INPUT RECORDS Start Marker

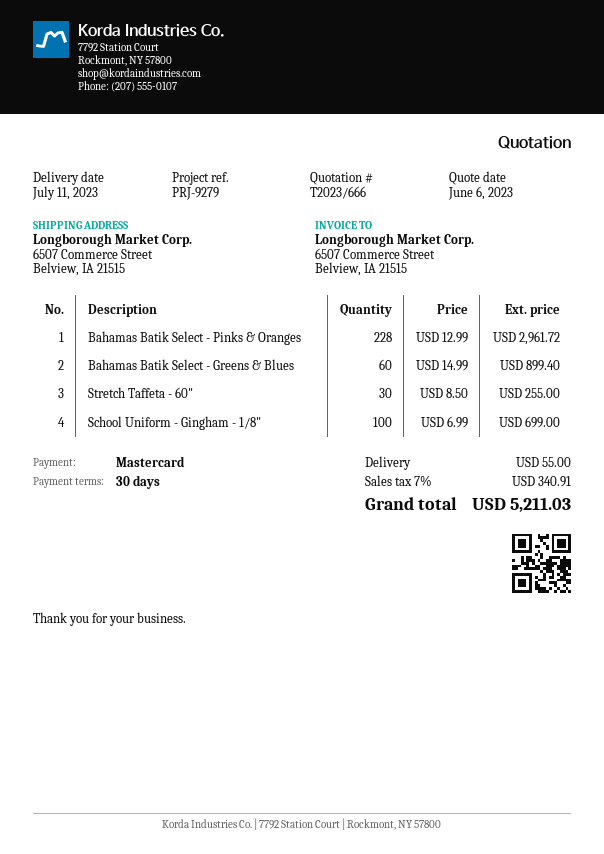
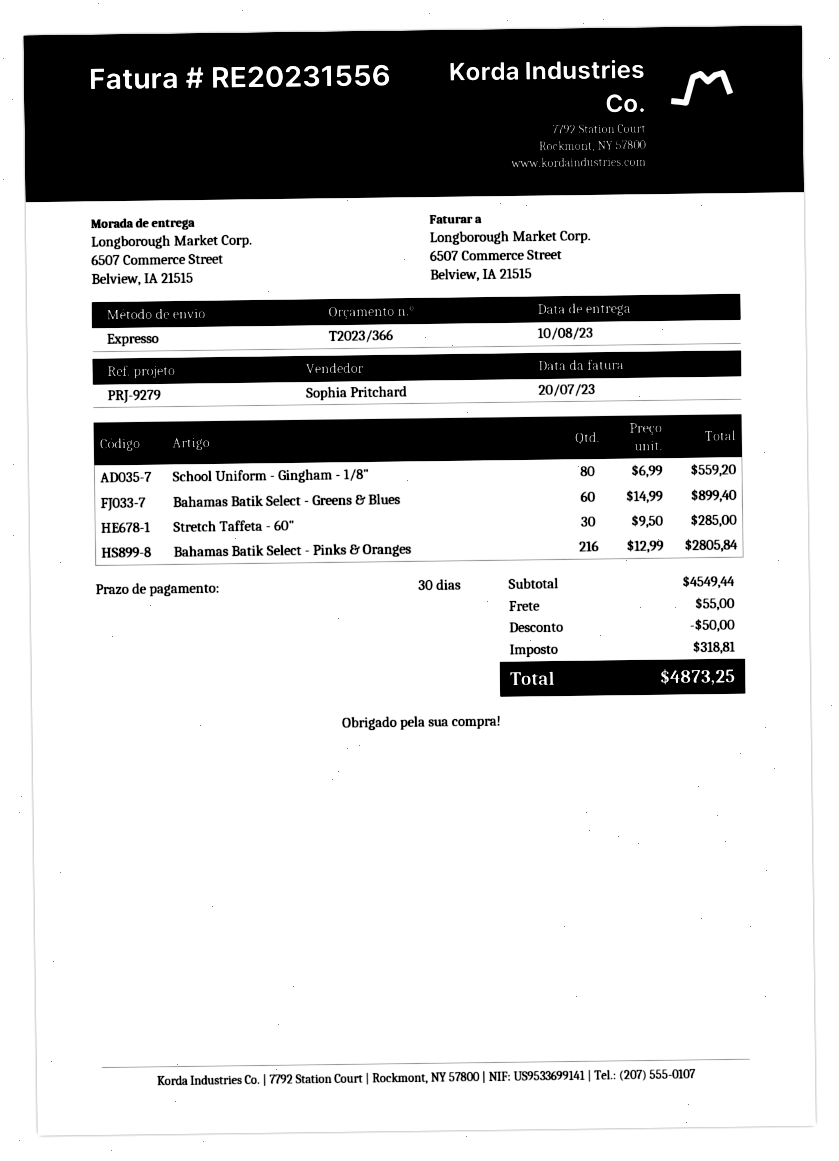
quote number: T2023/666 -> T2023/366
delivery date: 2023-07-11 -> 2023-08-10
Bahamas Batik Select - Pinks & Oranges: 228 x 12.99 = 2961.72 -> 216 x 12.99 = 2805.84
Stretch Taffeta - 60": 30 x 8.50 = 255.00 -> 30 x 9.50 = 285.00
School Uniform - Gingham - 1/8": 100 x 6.99 = 699.00 -> 80 x 6.99 = 559.20
discount: none -> 50.00
tax: 340.91 -> 318.81
total: 5211.03 -> 4873.25

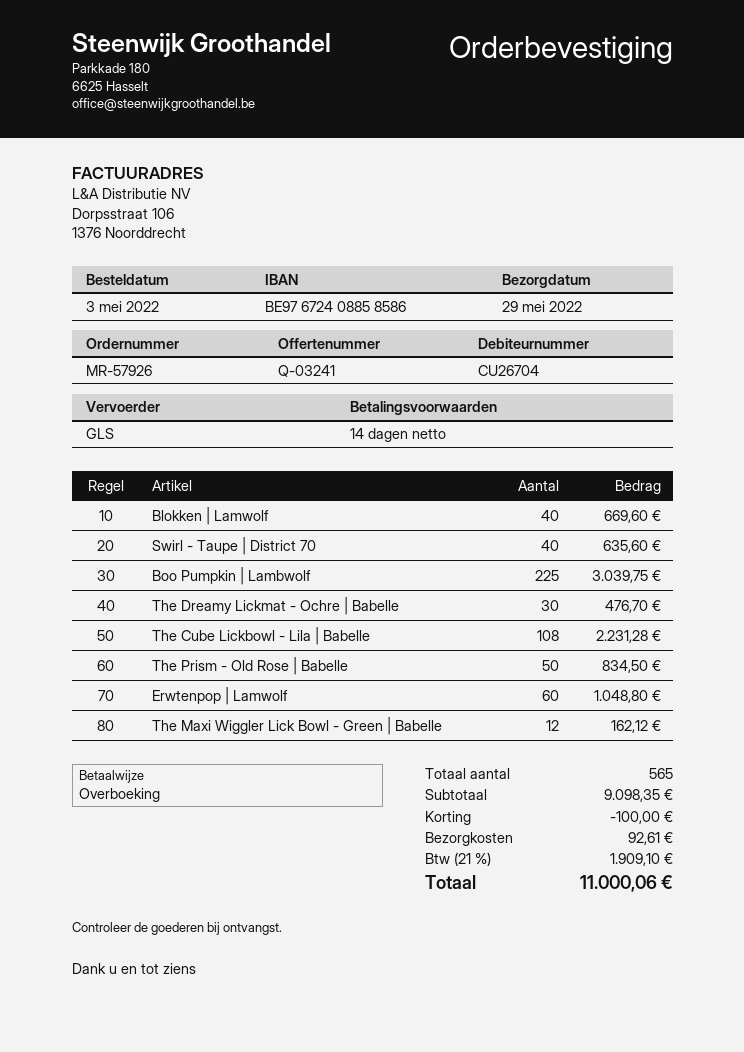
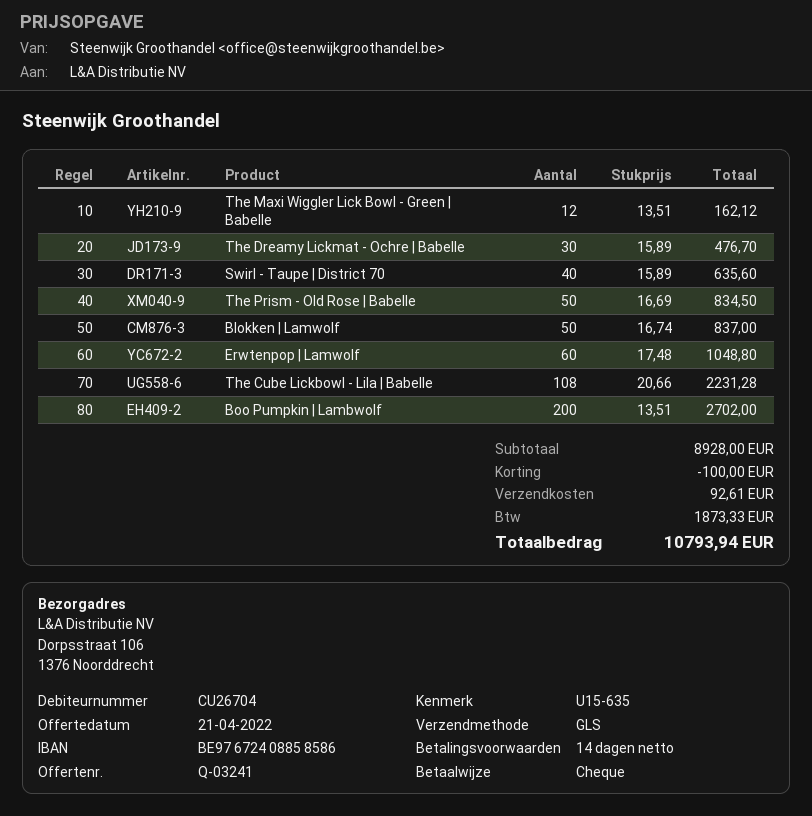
payment method: bank transfer -> cheque
Blokken | Lamwolf: 40 for 669.60 -> 50 for 837.00
Boo Pumpkin | Lambwolf: 225 for 3039.75 -> 200 for 2702.00
subtotal: 9098.35 -> 8928.00
tax: 1909.10 -> 1873.33
total: 11000.06 -> 10793.94

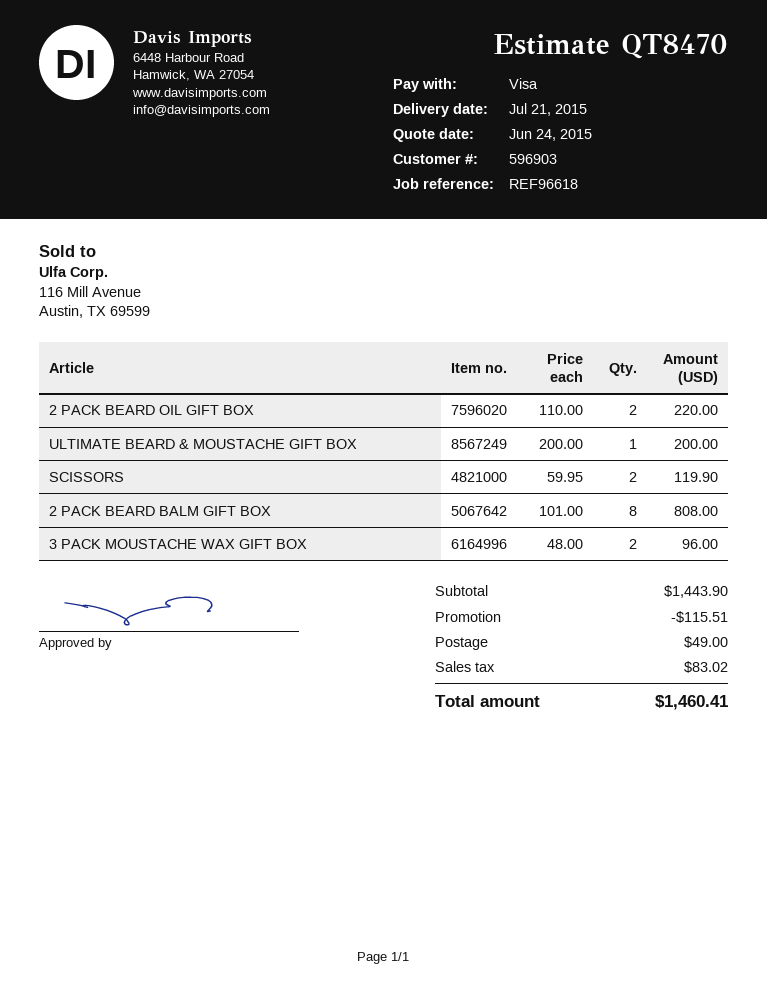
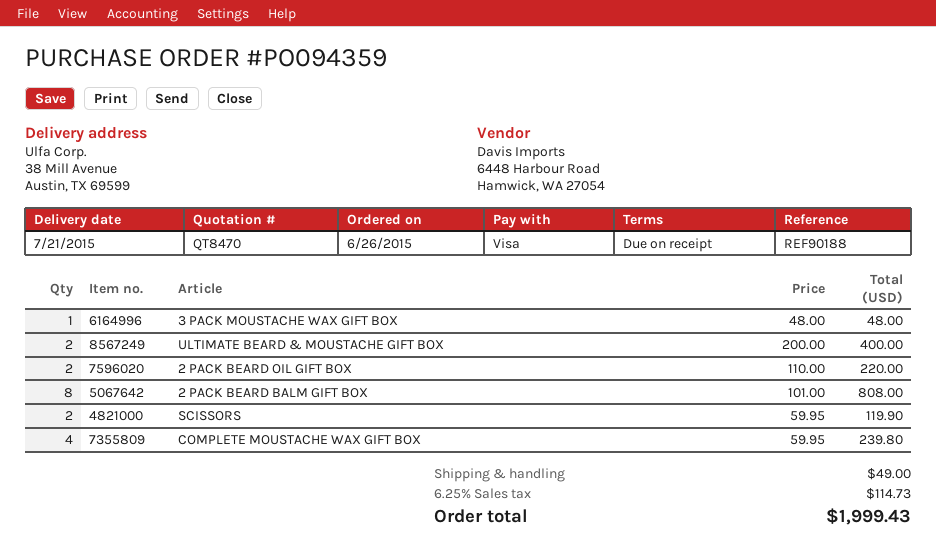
reference: REF96618 -> REF90188
ULTIMATE BEARD & MOUSTACHE GIFT BOX: 1 x 200.00 = 200.00 -> 2 x 200.00 = 400.00
3 PACK MOUSTACHE WAX GIFT BOX: 2 x 48.00 = 96.00 -> 1 x 48.00 = 48.00
COMPLETE MOUSTACHE WAX GIFT BOX: none -> 4 x 59.95 = 239.80
discount: 115.51 -> none
tax: 83.02 -> 114.73
total: 1460.41 -> 1999.43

INPUT RECORDS End Marker

PROBLEM REQUIREMENTS =
Without any pictures, reproduce the lines from the first one in the material through the line that has "reference: REF96618 -> REF90188", exactly as they appear.

WRITTEN RESPONSE =
quote number: T2023/666 -> T2023/366
delivery date: 2023-07-11 -> 2023-08-10
Bahamas Batik Select - Pinks & Oranges: 228 x 12.99 = 2961.72 -> 216 x 12.99 = 2805.84
Stretch Taffeta - 60": 30 x 8.50 = 255.00 -> 30 x 9.50 = 285.00
School Uniform - Gingham - 1/8": 100 x 6.99 = 699.00 -> 80 x 6.99 = 559.20
discount: none -> 50.00
tax: 340.91 -> 318.81
total: 5211.03 -> 4873.25

payment method: bank transfer -> cheque
Blokken | Lamwolf: 40 for 669.60 -> 50 for 837.00
Boo Pumpkin | Lambwolf: 225 for 3039.75 -> 200 for 2702.00
subtotal: 9098.35 -> 8928.00
tax: 1909.10 -> 1873.33
total: 11000.06 -> 10793.94

reference: REF96618 -> REF90188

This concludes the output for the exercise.